### Content revision data
──────────────────────────────

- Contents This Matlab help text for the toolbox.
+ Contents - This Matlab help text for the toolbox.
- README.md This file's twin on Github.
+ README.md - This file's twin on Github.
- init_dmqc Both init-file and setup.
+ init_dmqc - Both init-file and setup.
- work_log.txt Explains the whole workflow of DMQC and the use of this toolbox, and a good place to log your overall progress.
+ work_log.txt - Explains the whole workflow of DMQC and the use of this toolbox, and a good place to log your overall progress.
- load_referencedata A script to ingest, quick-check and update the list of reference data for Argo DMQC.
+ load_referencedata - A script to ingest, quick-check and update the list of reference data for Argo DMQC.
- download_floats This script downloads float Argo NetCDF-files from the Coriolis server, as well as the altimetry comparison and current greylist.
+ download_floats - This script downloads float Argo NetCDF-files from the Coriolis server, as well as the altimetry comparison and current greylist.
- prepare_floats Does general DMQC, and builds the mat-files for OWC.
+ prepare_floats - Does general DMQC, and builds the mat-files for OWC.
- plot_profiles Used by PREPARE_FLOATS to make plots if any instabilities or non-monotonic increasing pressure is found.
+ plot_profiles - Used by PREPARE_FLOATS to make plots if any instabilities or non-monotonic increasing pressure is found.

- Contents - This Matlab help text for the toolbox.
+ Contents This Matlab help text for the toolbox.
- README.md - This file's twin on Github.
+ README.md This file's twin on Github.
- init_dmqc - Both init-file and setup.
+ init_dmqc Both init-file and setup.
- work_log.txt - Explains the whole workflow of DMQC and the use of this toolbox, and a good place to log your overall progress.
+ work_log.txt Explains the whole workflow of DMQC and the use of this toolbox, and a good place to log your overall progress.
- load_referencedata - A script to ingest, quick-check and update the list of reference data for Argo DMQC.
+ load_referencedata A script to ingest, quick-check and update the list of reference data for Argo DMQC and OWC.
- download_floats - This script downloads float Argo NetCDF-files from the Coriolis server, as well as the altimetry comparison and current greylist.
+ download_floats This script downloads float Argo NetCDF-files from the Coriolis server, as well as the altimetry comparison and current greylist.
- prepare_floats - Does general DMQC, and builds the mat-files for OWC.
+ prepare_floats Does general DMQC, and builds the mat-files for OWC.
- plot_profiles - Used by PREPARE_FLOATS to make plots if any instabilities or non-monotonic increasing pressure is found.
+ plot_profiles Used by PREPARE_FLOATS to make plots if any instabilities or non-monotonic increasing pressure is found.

──────────────────────────────

### Problem description
Each record should be repeated in full, exactly as it is written.

### Solution to the exercise
- Contents This Matlab help text for the toolbox.
+ Contents - This Matlab help text for the toolbox.
- README.md This file's twin on Github.
+ README.md - This file's twin on Github.
- init_dmqc Both init-file and setup.
+ init_dmqc - Both init-file and setup.
- work_log.txt Explains the whole workflow of DMQC and the use of this toolbox, and a good place to log your overall progress.
+ work_log.txt - Explains the whole workflow of DMQC and the use of this toolbox, and a good place to log your overall progress.
- load_referencedata A script to ingest, quick-check and update the list of reference data for Argo DMQC.
+ load_referencedata - A script to ingest, quick-check and update the list of reference data for Argo DMQC.
- download_floats This script downloads float Argo NetCDF-files from the Coriolis server, as well as the altimetry comparison and current greylist.
+ download_floats - This script downloads float Argo NetCDF-files from the Coriolis server, as well as the altimetry comparison and current greylist.
- prepare_floats Does general DMQC, and builds the mat-files for OWC.
+ prepare_floats - Does general DMQC, and builds the mat-files for OWC.
- plot_profiles Used by PREPARE_FLOATS to make plots if any instabilities or non-monotonic increasing pressure is found.
+ plot_profiles - Used by PREPARE_FLOATS to make plots if any instabilities or non-monotonic increasing pressure is found.

- Contents - This Matlab help text for the toolbox.
+ Contents This Matlab help text for the toolbox.
- README.md - This file's twin on Github.
+ README.md This file's twin on Github.
- init_dmqc - Both init-file and setup.
+ init_dmqc Both init-file and setup.
- work_log.txt - Explains the whole workflow of DMQC and the use of this toolbox, and a good place to log your overall progress.
+ work_log.txt Explains the whole workflow of DMQC and the use of this toolbox, and a good place to log your overall progress.
- load_referencedata - A script to ingest, quick-check and update the list of reference data for Argo DMQC.
+ load_referencedata A script to ingest, quick-check and update the list of reference data for Argo DMQC and OWC.
- download_floats - This script downloads float Argo NetCDF-files from the Coriolis server, as well as the altimetry comparison and current greylist.
+ download_floats This script downloads float Argo NetCDF-files from the Coriolis server, as well as the altimetry comparison and current greylist.
- prepare_floats - Does general DMQC, and builds the mat-files for OWC.
+ prepare_floats Does general DMQC, and builds the mat-files for OWC.
- plot_profiles - Used by PREPARE_FLOATS to make plots if any instabilities or non-monotonic increasing pressure is found.
+ plot_profiles Used by PREPARE_FLOATS to make plots if any instabilities or non-monotonic increasing pressure is found.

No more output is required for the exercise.